Records drawn from a dataset:
-*-

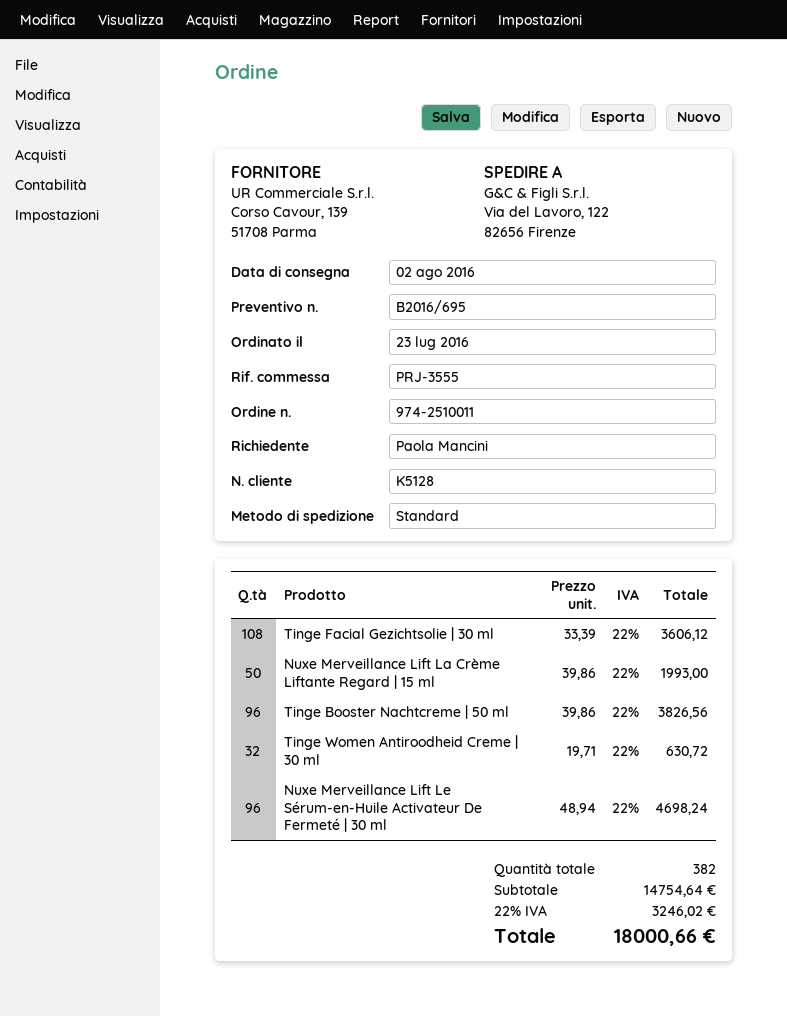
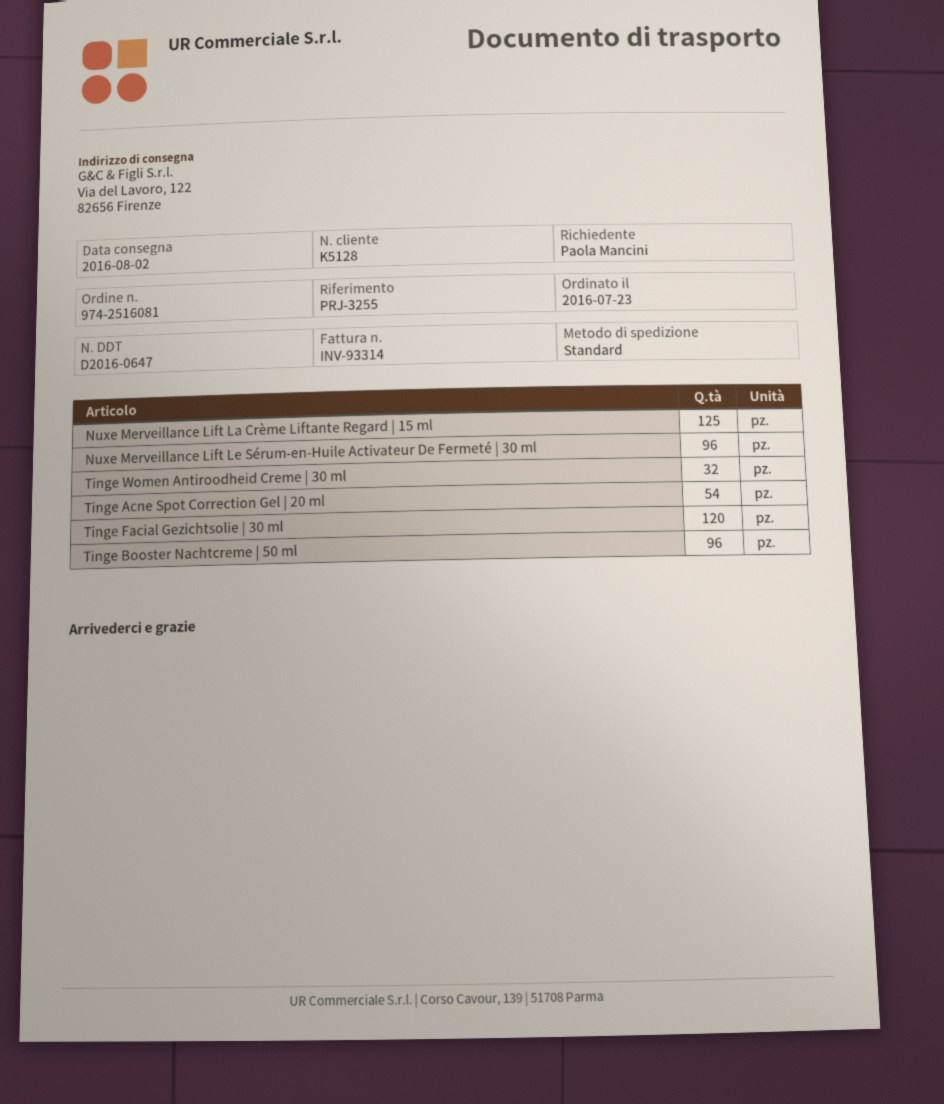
order number: 974-2510011 -> 974-2516081
reference: PRJ-3555 -> PRJ-3255
Tinge Facial Gezichtsolie | 30 ml: 108 -> 120
Nuxe Merveillance Lift La Crème Liftante Regard | 15 ml: 50 -> 125
Tinge Acne Spot Correction Gel | 20 ml: none -> 54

-*-

EXERCISE PROMPT – Pick from the records each line that contains the word "Tinge" and show it.

RESULT FOR THIS TASK –
Tinge Facial Gezichtsolie | 30 ml: 108 -> 120
Tinge Acne Spot Correction Gel | 20 ml: none -> 54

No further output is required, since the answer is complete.